Hi Val. I searched our photo collection and came up with nothing for Sarah McConnell. The only Detweiler photos that turned up was Philip Detweiler and a group picture that includes a William C. Detweiler dated 4/15/1871. Pictured seated left to right: William A. Kelker, William Calder, Charles C. Lombaert, standing in rear William C. Detweiler. Not sure if he is Champlin Detweiler. I’ve attached a low resolution preview of these images.

In 1871 Detweiler would have been about 15 years old. I haven’t verified if it’s actually him or not, but I would say it is, since it’s a rather uncommon name and there isn’t anyone else in the 1870 census for Dauphin County listed by that name. The man in the photo identified as Detweiler does seem to have been relatively young, although perhaps not as young as 15, but that’s just my impression. Could the date of 1871 be incorrect, perhaps?

In any case, it’s an amazing portrait. Though young, he had a very distinguished appearance, and must have been quite handsome. The photo has an informal and familiar air; the three men, Kelker, Calder and Lombaert, are seated languidly in the foreground, while Detweiler, slender and fair of countenance, stands behind them, his arm resting on Calder’s shoulder. While it’s clear they were probably friends, the Calder connection is especially interesting as Sarah McConnell’s brother, William McConnell’s, middle name was Calder. There were actually about three different William Calders in Dauphin County, according to maley.net’s Dauphin County biographical transcriptions. The one in this photo appears to be much older than his companions, 40-50 years old I would say, so he may be the William Calder listed in the transcription as having been born in 1821, and died in 1880 (possibly son of William Calder born 1788). I suspect that the Detweiler family had known the McConnells for a long time, so if William Calder was a good friend of the Detweiler family, he may also have known the McConnells, hence the namesake.

There are several Kelker families listed in the transcriptions, but no mention of a William. Also nothing on Lombaert, although in the photo he appeared to have been about the same age as Detweiler, probably in his teens.

This is truly a major find in my research.
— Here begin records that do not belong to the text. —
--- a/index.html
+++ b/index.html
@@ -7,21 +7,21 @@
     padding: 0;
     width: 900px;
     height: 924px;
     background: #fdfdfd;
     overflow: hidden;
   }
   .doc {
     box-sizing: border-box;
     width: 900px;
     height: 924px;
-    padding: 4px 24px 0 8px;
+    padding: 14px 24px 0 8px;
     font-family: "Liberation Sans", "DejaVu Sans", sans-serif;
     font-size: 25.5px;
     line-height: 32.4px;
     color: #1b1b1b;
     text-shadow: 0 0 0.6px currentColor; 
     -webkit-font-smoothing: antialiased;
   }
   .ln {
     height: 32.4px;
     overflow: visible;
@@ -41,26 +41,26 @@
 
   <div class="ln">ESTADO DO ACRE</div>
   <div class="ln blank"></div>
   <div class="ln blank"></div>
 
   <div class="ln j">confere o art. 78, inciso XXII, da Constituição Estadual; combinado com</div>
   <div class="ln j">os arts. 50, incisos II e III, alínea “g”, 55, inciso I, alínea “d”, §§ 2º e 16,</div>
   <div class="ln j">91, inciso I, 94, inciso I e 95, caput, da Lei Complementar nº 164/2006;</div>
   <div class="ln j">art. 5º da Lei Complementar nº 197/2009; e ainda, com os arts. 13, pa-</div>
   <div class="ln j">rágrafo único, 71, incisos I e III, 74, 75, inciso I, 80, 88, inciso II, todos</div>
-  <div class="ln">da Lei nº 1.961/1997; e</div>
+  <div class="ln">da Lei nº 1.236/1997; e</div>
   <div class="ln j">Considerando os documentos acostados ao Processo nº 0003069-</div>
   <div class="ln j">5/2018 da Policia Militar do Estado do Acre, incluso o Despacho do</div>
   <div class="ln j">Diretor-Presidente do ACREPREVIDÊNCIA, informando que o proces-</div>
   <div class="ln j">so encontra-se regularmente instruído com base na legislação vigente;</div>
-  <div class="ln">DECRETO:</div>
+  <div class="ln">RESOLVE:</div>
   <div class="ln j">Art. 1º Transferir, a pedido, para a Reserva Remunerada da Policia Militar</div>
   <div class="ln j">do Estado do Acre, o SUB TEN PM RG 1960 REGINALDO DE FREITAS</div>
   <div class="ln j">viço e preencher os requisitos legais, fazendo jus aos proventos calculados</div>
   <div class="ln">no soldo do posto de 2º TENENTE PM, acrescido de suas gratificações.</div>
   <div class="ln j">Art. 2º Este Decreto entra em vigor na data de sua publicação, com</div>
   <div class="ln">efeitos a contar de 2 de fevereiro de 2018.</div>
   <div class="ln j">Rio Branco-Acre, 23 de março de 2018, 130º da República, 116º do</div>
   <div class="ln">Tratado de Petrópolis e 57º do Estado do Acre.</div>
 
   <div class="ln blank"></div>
Originally, though, I didn’t think it was especially unusual that this collection of 1 million images included what I was looking for, but recently as I went over the email again (was too excited the first time to read everything!), I noticed that the curator had said there were only two Detweiler surname photos. (Never heard of Philip.) Well, I know that this family wasn’t the only one by that name in Harrisburg–there was also another lawyer by the name of Meade D. Detweiler, who was probably a relation although I don’t have any proof of a connection. He was, in fact, more prominent than the John S. Detweiler family, and I would have thought that in just about any Dauphin County collection there would be more information on him than William C., yet in a collection of a million photos, one of only two photographs with that surname just happened to be what I was looking for. Now that is luck.

Also today, I received an email from the genealogist at Trinity Episcopal. She couldn’t find much in the church records database, but she did some additional searching and came up with some interesting info. She has access to a local directory from 1900-1903 (wherever did she get that? I must know! 🙂 ), and there are some addresses listed I might want to check out. Also mention of MHK being affiliated with some company by the name of Montando Water Co. Interesting, never heard of it. She also says that Chester Kulp, his brother, who was an assistant postmaster, had children enrolled in the Washington School (built 1890, on Sunbury Street). Will have to ask about that.
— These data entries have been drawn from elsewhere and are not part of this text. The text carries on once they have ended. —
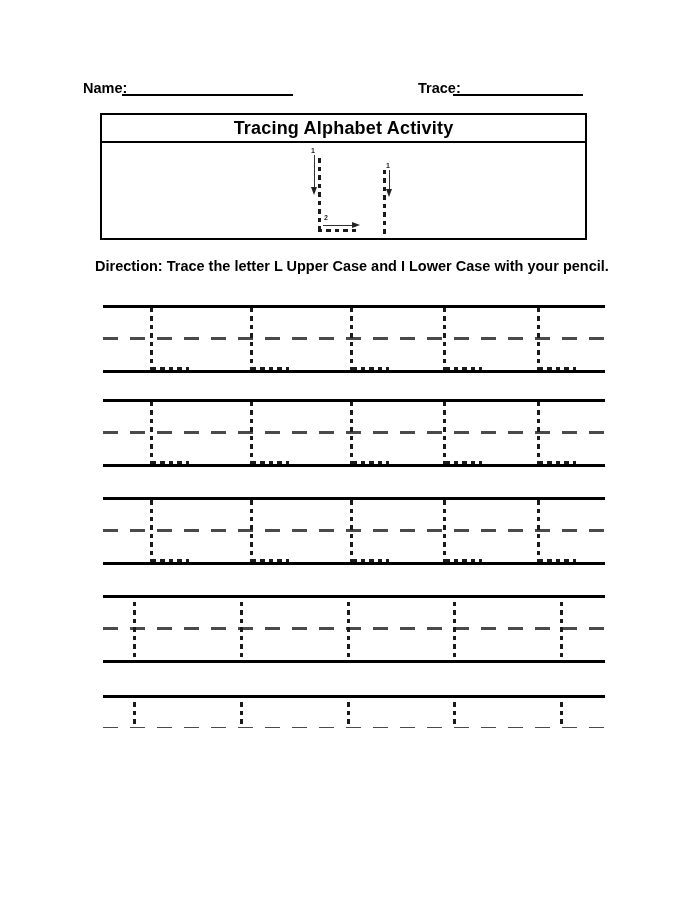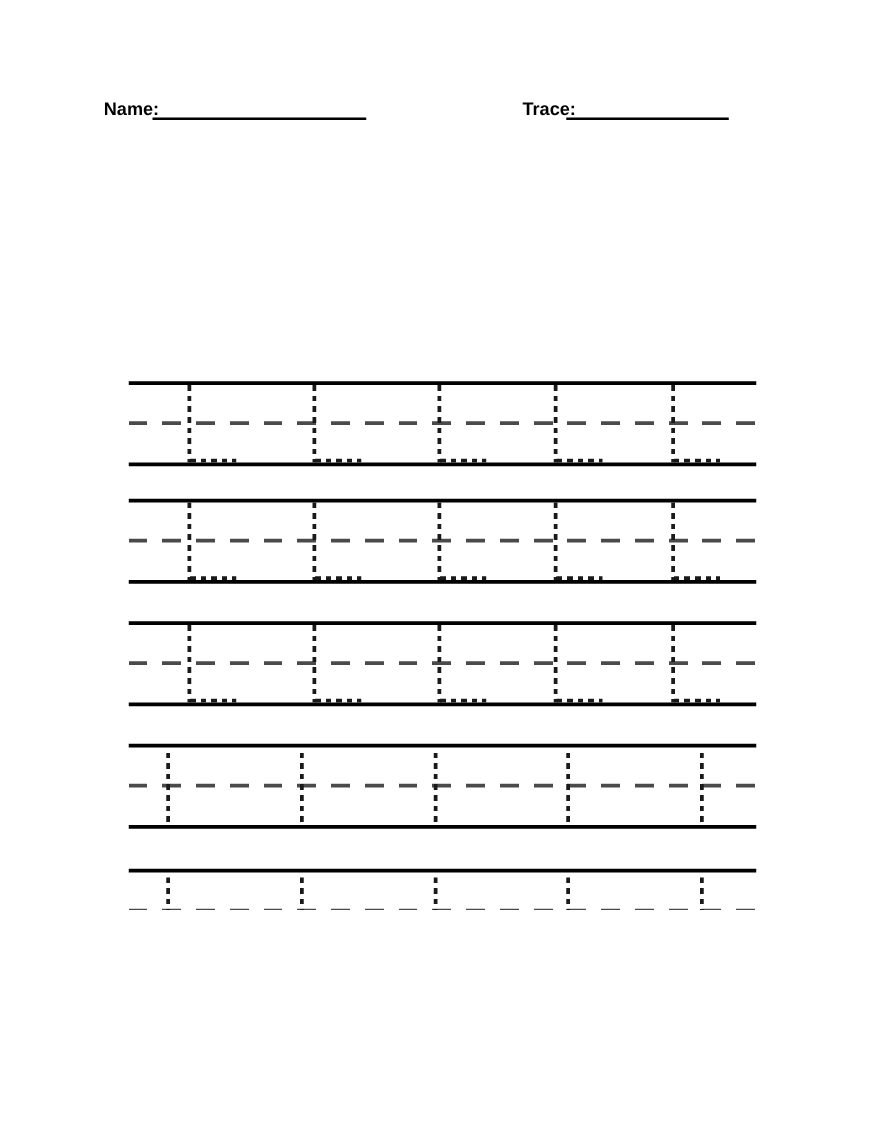--- a/index.html
+++ b/index.html
@@ -64,21 +64,42 @@
 </head>
 <body>
 
 <div class="page">
 
   <span class="hlabel name-label">Name:</span>
   <span class="blank name-line"></span>
   <span class="hlabel date-label">Trace:</span>
   <span class="blank date-line"></span>
 
-
+  <div class="title-box">
+    <div class="title-bar">Tracing Alphabet Activity</div>
+    <div class="demo-area">
+
+      <span class="num" style="left:209px;top:4px">1</span>
+      <div class="shaft-v" style="left:212px;top:12px;height:33px"></div>
+      <div class="head-down" style="left:209px;top:44px"></div>
+      <div class="demo-stem" style="left:216px;top:15px;height:73px"></div>
+      <span class="num" style="left:222px;top:71px">2</span>
+      <div class="shaft-h" style="left:221px;top:82px;width:30px"></div>
+      <div class="head-right" style="left:250px;top:79px"></div>
+      <div class="demo-foot" style="left:216px;top:86px;width:40px"></div>
+
+      <span class="num" style="left:284px;top:19px">1</span>
+      <div class="shaft-v" style="left:287px;top:27px;height:20px"></div>
+      <div class="head-down" style="left:284px;top:46px"></div>
+      <div class="demo-stem" style="left:281px;top:27px;height:64px"></div>
+
+    </div>
+  </div>
+
+  <div class="direction">Direction: Trace the letter L Upper Case and I Lower Case with your pencil.</div>
 
   <div class="rows-wrap" id="rows-container">
       <div class="trace-row" style="top: 0px;">
         <div class="midline"></div>
         <div class="letter upper" style="left: 47px;">
           <div class="stem"></div>
           <div class="foot"></div>
         </div>
         <div class="letter upper" style="left: 147px;">
           <div class="stem"></div>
The submission deadline for the next Carnival of Genealogy is tomorrow, and I have got to get to work on writing the article I will submit. I kept putting it off, as I thought I had plenty of time–and now all of a sudden it’s the 14th. Time flies!

John S. Detweiler’s Grave

Now mind you, I’ve been to the cemetery site, Find A Grave, before. Long, long ago I paid my first visit to its pages, only to leave eventually without finding a thing, and coming to the conclusion that they didn’t have many records at all.

But this was probably just because their site structure, navigation and search system needs to be taken apart and rebuilt from the ground up to work right–because they really do have a lot of records. Many grave listings also include photos. And when I took the time this afternoon to bushwhack my way around the quite contrary search engines, I found just that!
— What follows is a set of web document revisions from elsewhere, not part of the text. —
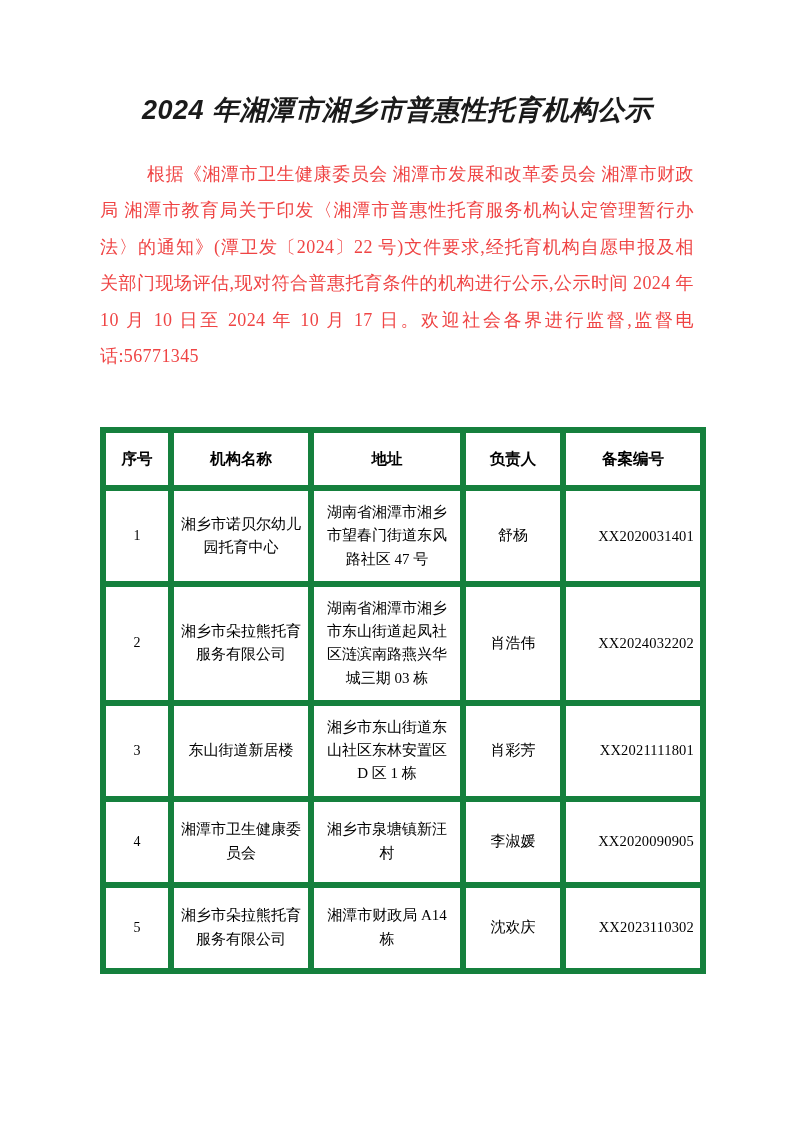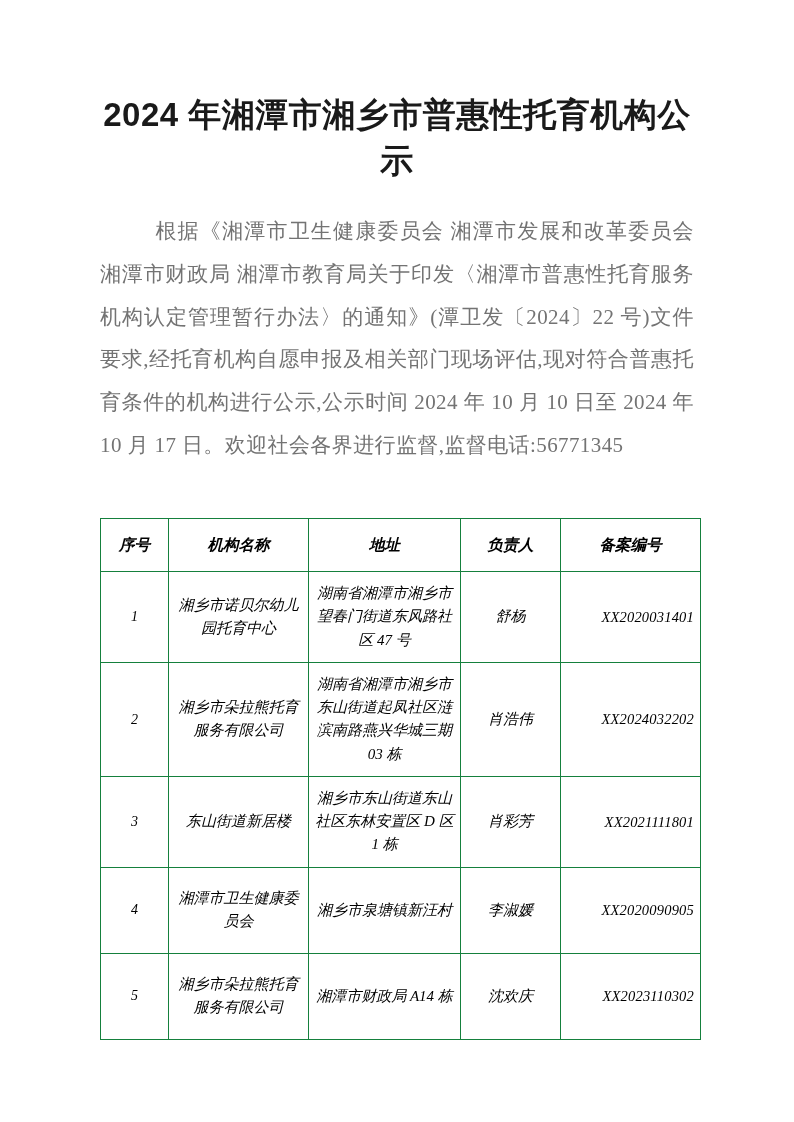--- a/index.html
+++ b/index.html
@@ -17,59 +17,59 @@
   }
   .page {
     width: 794px;
     height: 1122px;
     box-sizing: border-box;
     padding: 92px 100px 60px 100px;
   }
   .doc-title {
     text-align: center;
     font-family: "Liberation Sans", "DejaVu Sans", sans-serif;
-    font-size: 33px;
+    font-size: 27px;
     font-weight: bold;
     letter-spacing: 0.5px;
     margin: 0 0 26px 0;
     line-height: 1.4;
     color: #1a1a1a;
+    font-style: italic;
   }
   .body-text {
-    font-size: 21px;
+    font-size: 18px;
     line-height: 2.03;
     text-align: justify;
     text-justify: inter-ideograph;
     letter-spacing: 0.4px;
-    color: #737373;
+    color: #ef4444;
     margin: 0;
   }
   .body-text .indent {
     display: inline-block;
     width: 2.6em;
   }
   .table-wrap {
     margin-top: 52px;
   }
   table.publicity {
     border-collapse: collapse;
     width: 600px;
     margin: 0 auto;
     table-layout: fixed;
   }
   table.publicity td, table.publicity th {
-    border: 1px solid #15803d;
+    border: 6px solid #15803d;
     text-align: center;
     vertical-align: middle;
     font-size: 15px;
     line-height: 1.55;
     padding: 10px 6px;
     font-weight: normal;
     word-break: break-all;
-    font-style: italic;
   }
   table.publicity thead th {
     font-weight: bold;
     font-size: 15.5px;
     padding: 14px 6px;
   }
   table.publicity tbody td.idx {
     font-size: 14px;
   }
   table.publicity tbody td.code {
In the database for the Harrisburg Cemetery (not to be confused with East Harrisburg Cemetery, which I think is more recent), I found two burials with the surname Detweiler. The first was a Henry Detweiler, whose name I didn’t recognize–and the second was John S. Detweiler, who was the father of William Champlin Detweiler, first husband of Sarah W. Kulp.

The transcription indicates his birthdate was 1828, but this could be a reading error; Detweiler's biography from the Commemorative Biographical Encyclopedia lists his birthdate as 1829.

The transcription lists his birthdate as 1828, but this may be due to the illegibility of the headstone; Detweiler's biography from the Commemorative Biographical Encyclopedia indicates his birthdate was 1829.

In the East Harrisburg Cemetery, there are also listings for David and Susanna Detweiler–can’t be sure, as I don’t know much about them, but I think these were the parents of John S. Detweiler. However, the same photo was included for both listings and it appears to be of a monument with surname Mumma, so I don’t know exactly why that is. The page for Susanna Detweiler is here; John S. Detweiler here.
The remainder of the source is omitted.